CS111 Winter 2013 Lecture 17: Introduction to Security

Scribe notes prepared by Gary Chao and Bryant Khau

Network File System Security

When talking about NFS security, a typical setup is an NFS client and NFS server that communicate to each other over a network. There are a few general methods in which a malicious client can attack a server.

Man-in-the-Middle Attacks

A Man-in-the-Middle (MITM) attack is when network traffic between two computers, call them A and B, that normally travels directly each other and instead reroutes traffic of both A and B to the attacker. In general, a MITM attack does not have to be between a client and server and can happen between any two computers. At this point, the attacker has a few options which he/she could do with this power:

Silently snoop on the messages sent between A and B
Trick A into thinking it's communicating with B and vice versa by modifying the messages within believable parameters and sending them along their way

Man-in-the-Middle Attack

Image Source

MITM uses a technique called ARP (Address Resolution Protocol) spoofing in order to execute the attack. ARP spoofing works by faking the ARP table of a network's router into associating the attacker's MAC address (a network card hardware identifier unique to each card) with an IP address in the router's local area network.
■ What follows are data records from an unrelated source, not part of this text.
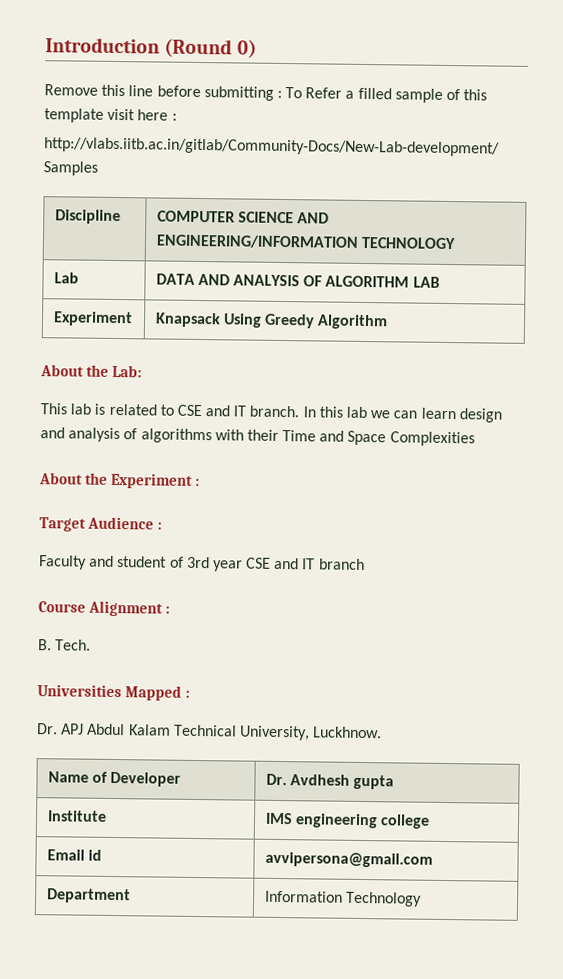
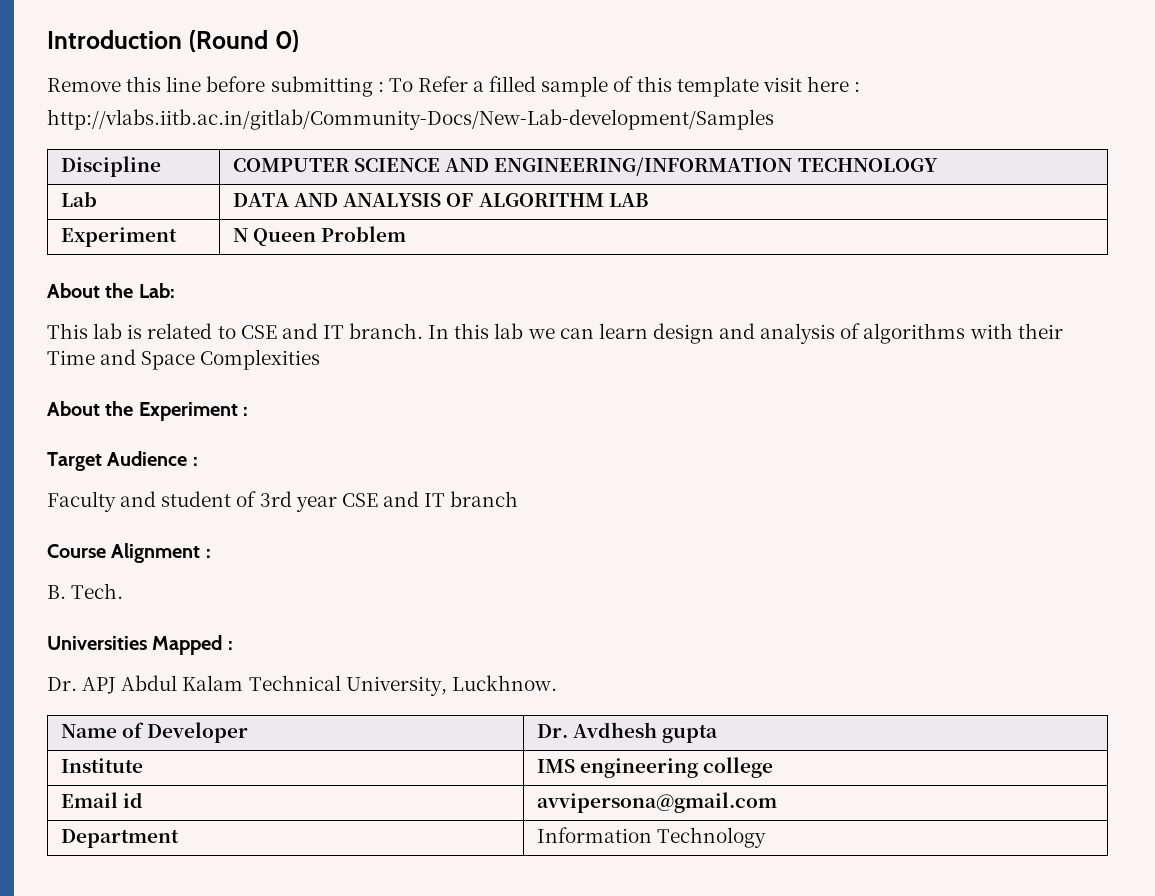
[154,312,389,330] Knapsack Using Greedy Algorithm -> [233,226,407,246] N Queen Problem

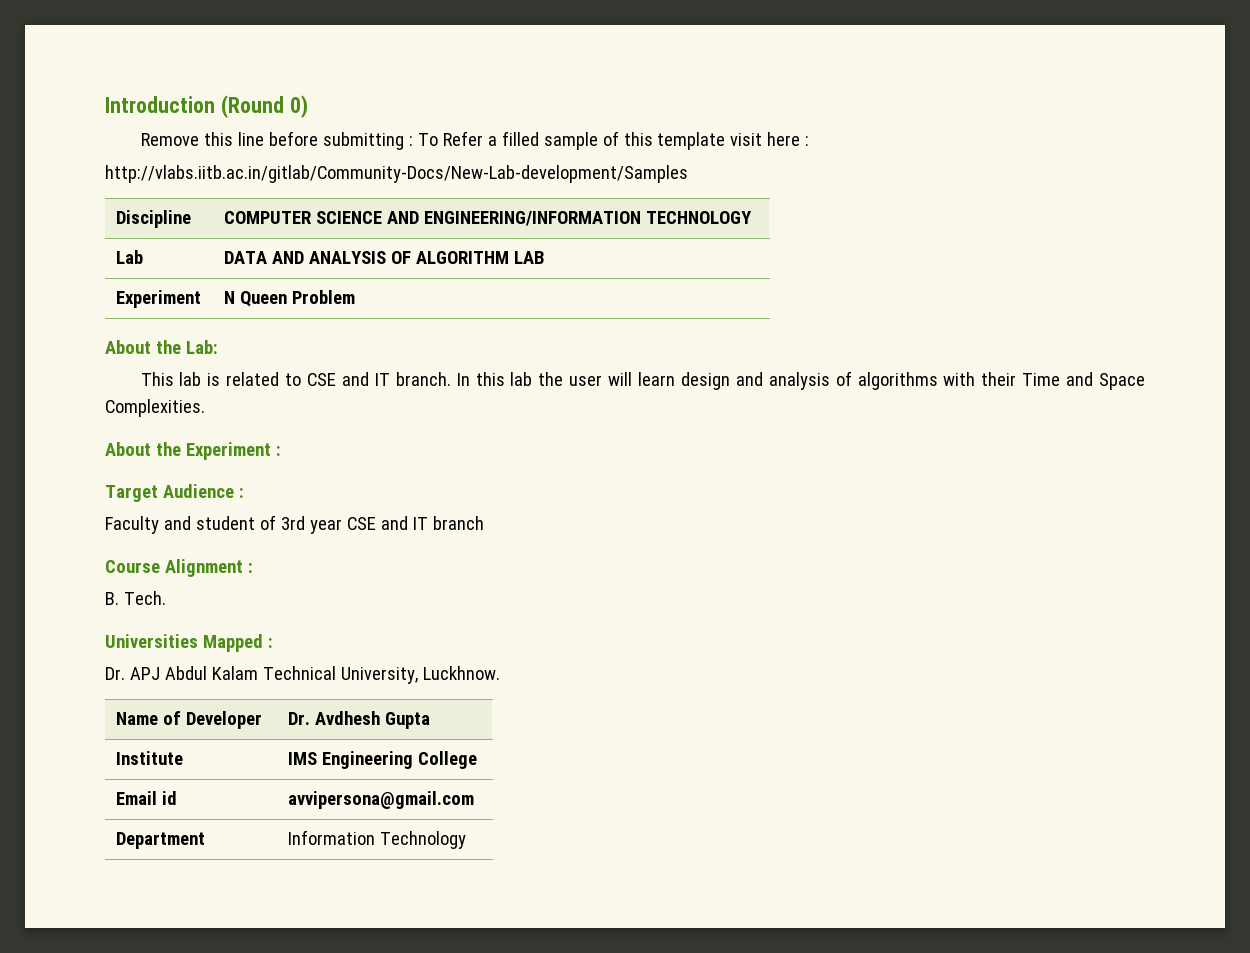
[527,328,594,339] we can -> [538,372,633,386] the user will
[200,349,321,370] Complexities -> [105,399,205,417] Complexities.
[662,724,719,743] gupta -> [385,712,431,729] Gupta
[580,757,774,778] engineering college -> [322,751,478,769] Engineering College

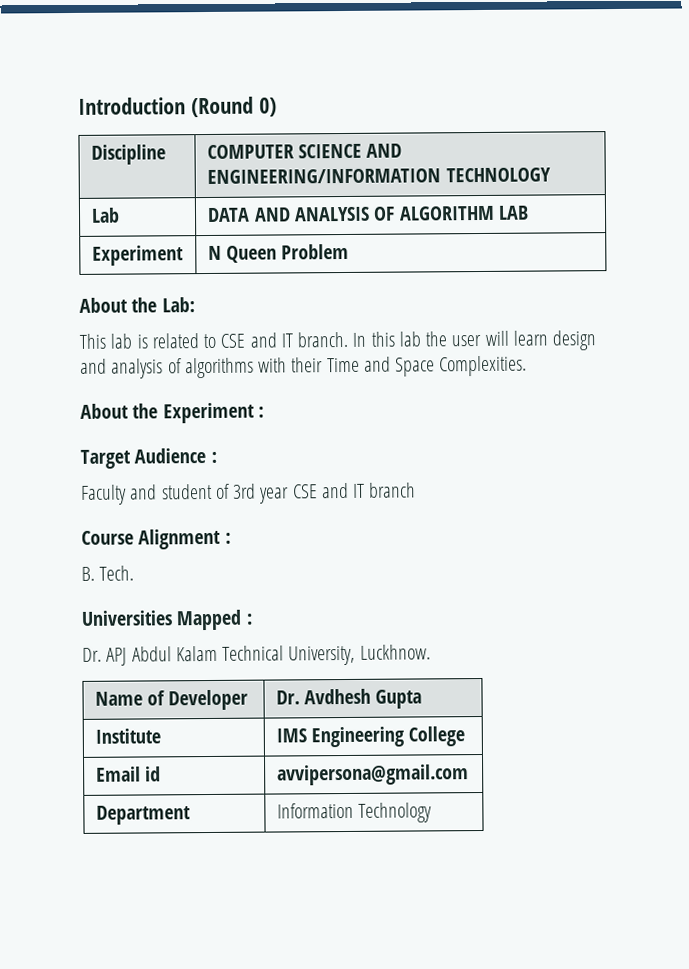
[140,131,810,150] [105,165,688,183] // Remove this line before submitting : To Refer a filled sample of this template visit here : // http://vlabs.iitb.ac.in/gitlab/Community-Docs/New-Lab-development/Samples -> (277, 107) none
For example, if an attacker associates his MAC address with the local IP address 192.168.1.10, then any message destined for that IP address is rerouted to the attacker.
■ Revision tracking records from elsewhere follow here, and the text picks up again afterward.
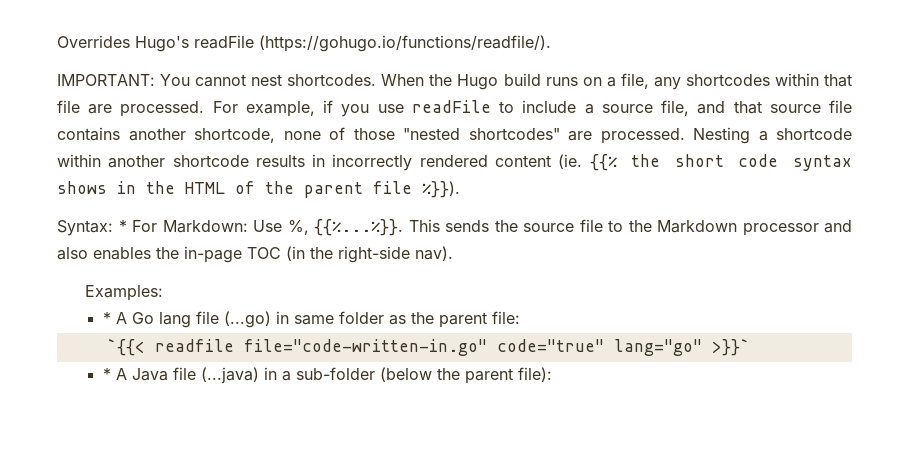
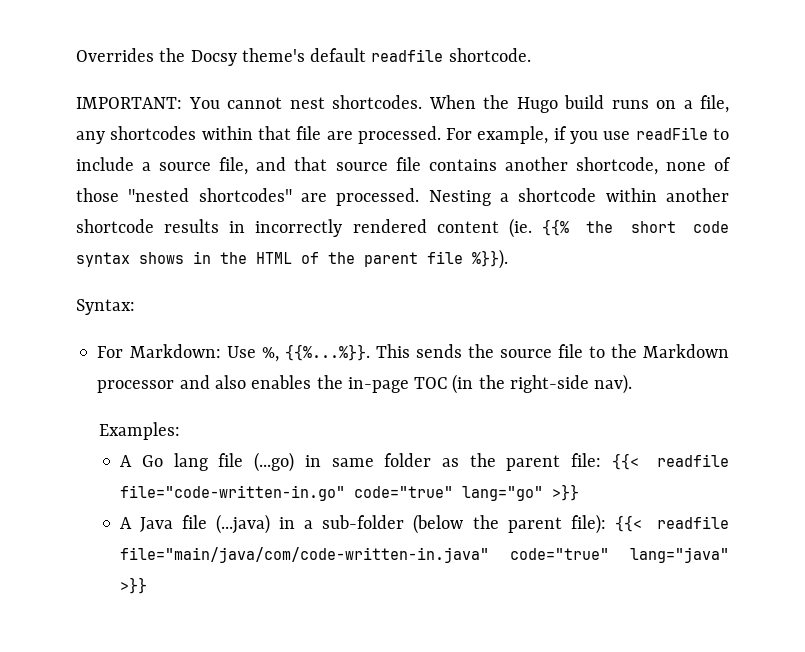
[135,35,551,52] Hugo's readFile (https://gohugo.io/functions/readfile/). -> [159,48,531,66] the Docsy theme's default readfile shortcode.
[118,220,127,232] * -> (135, 307) //
[102,312,111,324] * -> (180, 431) none
[106,339,145,356] // `{{< -> [611,453,639,470] {{<
[711,339,750,356] [102,368,111,380] >}}` // * -> [552,484,580,501] >}} //
(552, 374) none -> [614,515,729,532] [120,547,729,563] [120,577,148,594] {{< readfile file="main/java/com/code-written-in.java" code="true" lang="java" >}}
MITM attacks often occur in public locations with unsecured network communications. Some examples would be libraries, cafes, and other public locales with free Wi-Fi.

Some ways to prevent MITM attacks:

Use SSL to mask web-based network traffic
Encrypt the packets that are sent to and from computer A and B
Use private networks

Using private networks is the most popular choice today, mainly because this was the first solution for protection and because it's cheaper to implement.

Attacker Can Pretend to be a Valid Client

Assuming there's no snooping going on, an attacker can pretend to be a valid client by spoofing their user idea. Many NFS servers identify clients through their user ids and not their usernames. So even if an attacker's username is different, if the IDs match then the server could mistake the attacker for someone else. For example, the school chancellor's ID could be 1009 but the attacker could also have the same ID can gain access that way. Some solutions to this:

The server should not automatically trust the client
The server needs some sort of authentication system to verify the user
Use passwords

Attacker Can Pretend to be the Server

Finally, an attacker can pretend to be a server. A clean user would communicate with the attacker, and the attacker can sniff the information the user sends in order to gain valuable data like username, password, etc. In addition, the attacker could also send malicious data back to the user.

Security

In the real world, security is used mainly to combat:

Force
Fraud
Snooping/Theft

Likewise, typical security in cyberspace mainly involve protecting:

Privacy (unauthorized release of information)
Integrity (tampering of data)
Service (denial of resources and computer services)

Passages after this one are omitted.